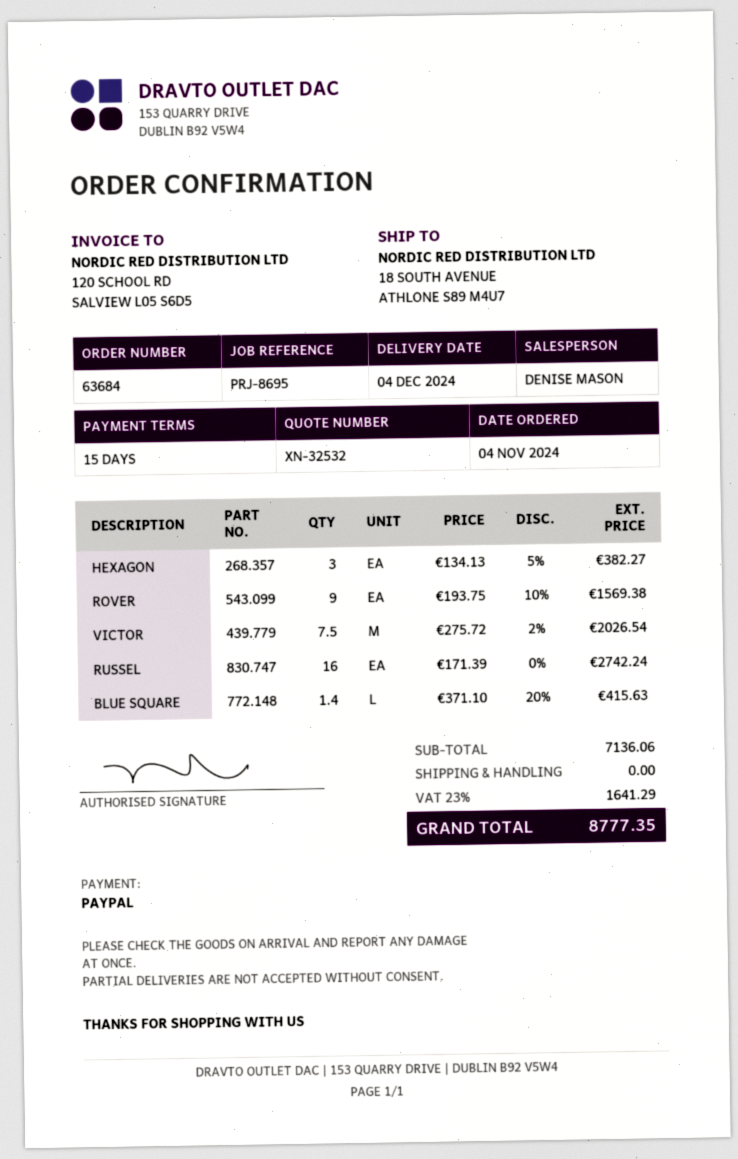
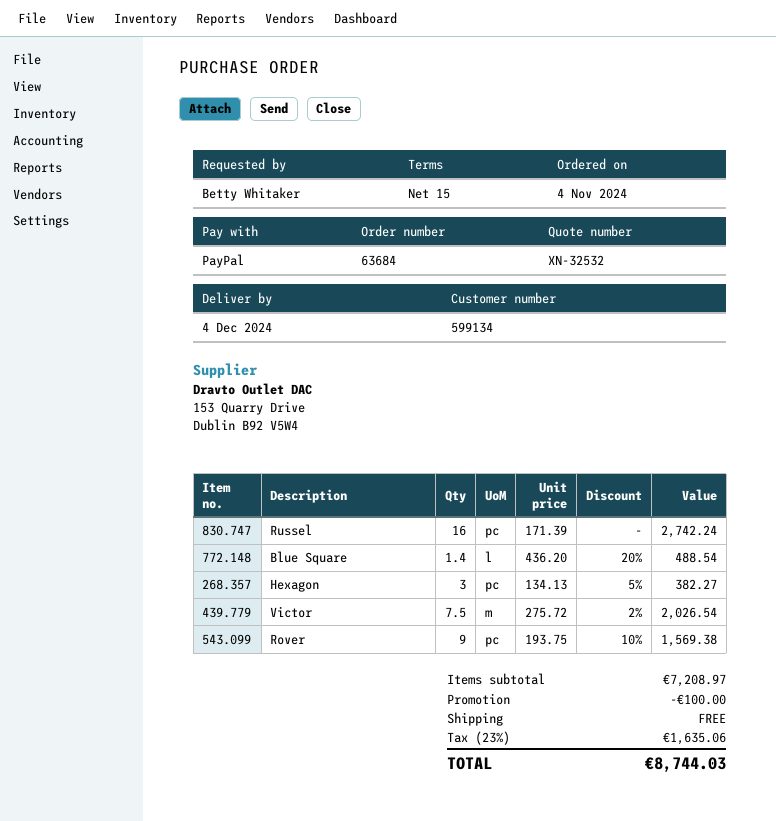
BLUE SQUARE: 1.4 x 371.10 - 20% = 415.63 -> 1.4 x 436.20 - 20% = 488.54
subtotal: 7136.06 -> 7208.97
discount: none -> 100.00
tax: 23% = 1641.29 -> 23% = 1635.06
total: 8777.35 -> 8744.03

▶ [EXERCISE REQUIREMENTS]
All lines from the one with "subtotal: 7136.06 -> 7208.97" through the final line of the listing above are to be restated word for word; the lines before it are left out.

▶ [PROBLEM SOLUTION]
subtotal: 7136.06 -> 7208.97
discount: none -> 100.00
tax: 23% = 1641.29 -> 23% = 1635.06
total: 8777.35 -> 8744.03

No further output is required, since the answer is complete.